## RECORDS SHOWN
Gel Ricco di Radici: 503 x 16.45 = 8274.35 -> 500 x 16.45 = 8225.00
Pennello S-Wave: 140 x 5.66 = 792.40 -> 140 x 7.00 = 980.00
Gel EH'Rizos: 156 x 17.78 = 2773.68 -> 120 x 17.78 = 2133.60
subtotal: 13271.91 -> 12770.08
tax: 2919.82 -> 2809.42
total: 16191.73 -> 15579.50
...
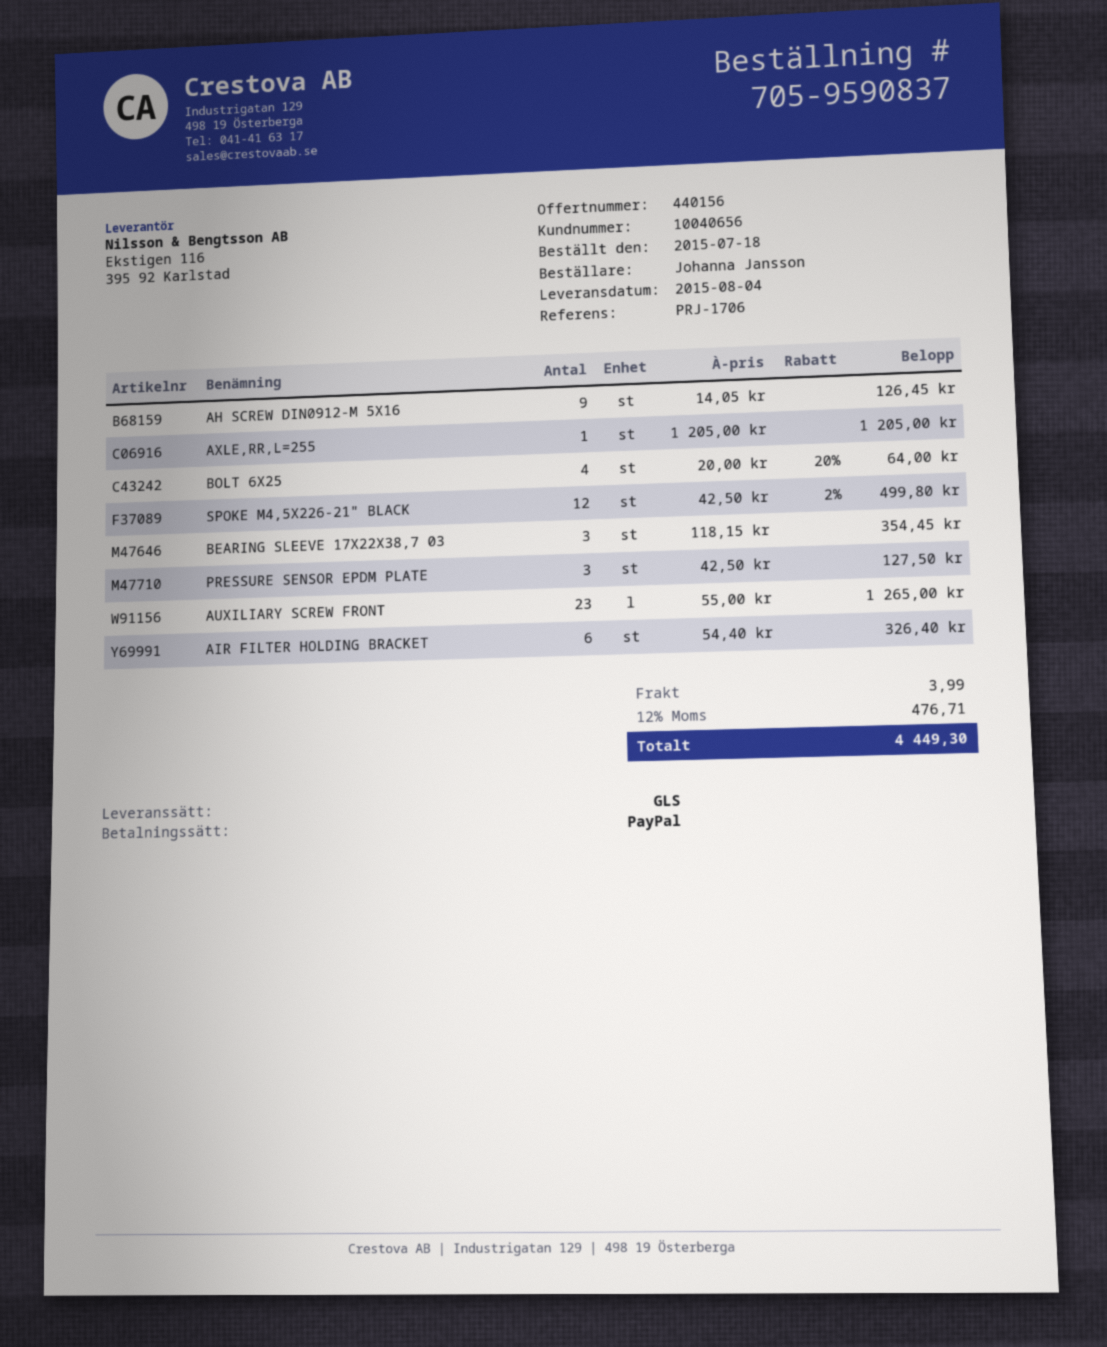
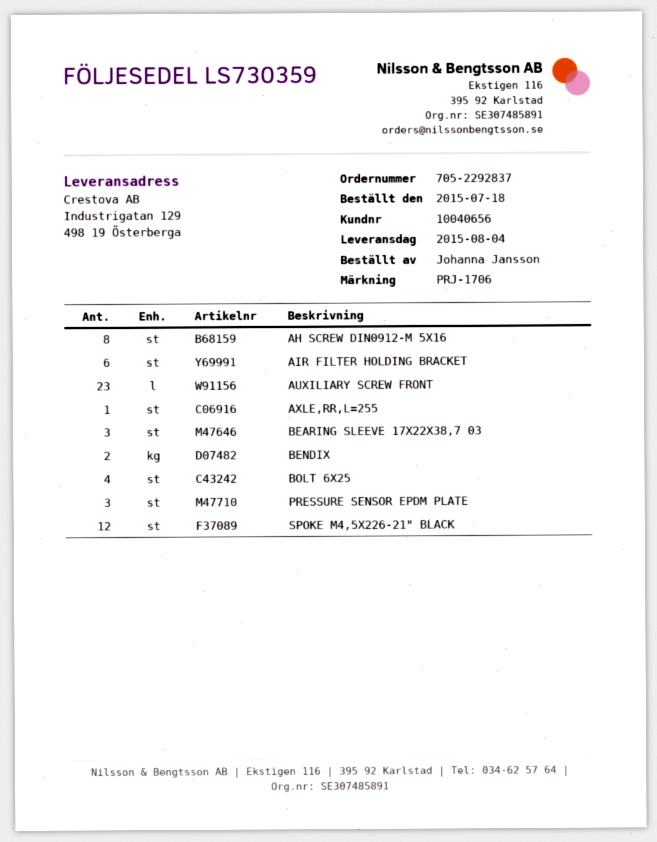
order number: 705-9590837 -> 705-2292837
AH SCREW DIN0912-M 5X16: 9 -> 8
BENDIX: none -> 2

## PROBLEM STATEMENT
From the entries above, return exactly the line containing "Gel EH'Rizos: 156", the line containing "total: 16191.73 -> 15579.50", and all lines between, and nothing else.

## RESPONSE FOR THIS EXERCISE
Gel EH'Rizos: 156 x 17.78 = 2773.68 -> 120 x 17.78 = 2133.60
subtotal: 13271.91 -> 12770.08
tax: 2919.82 -> 2809.42
total: 16191.73 -> 15579.50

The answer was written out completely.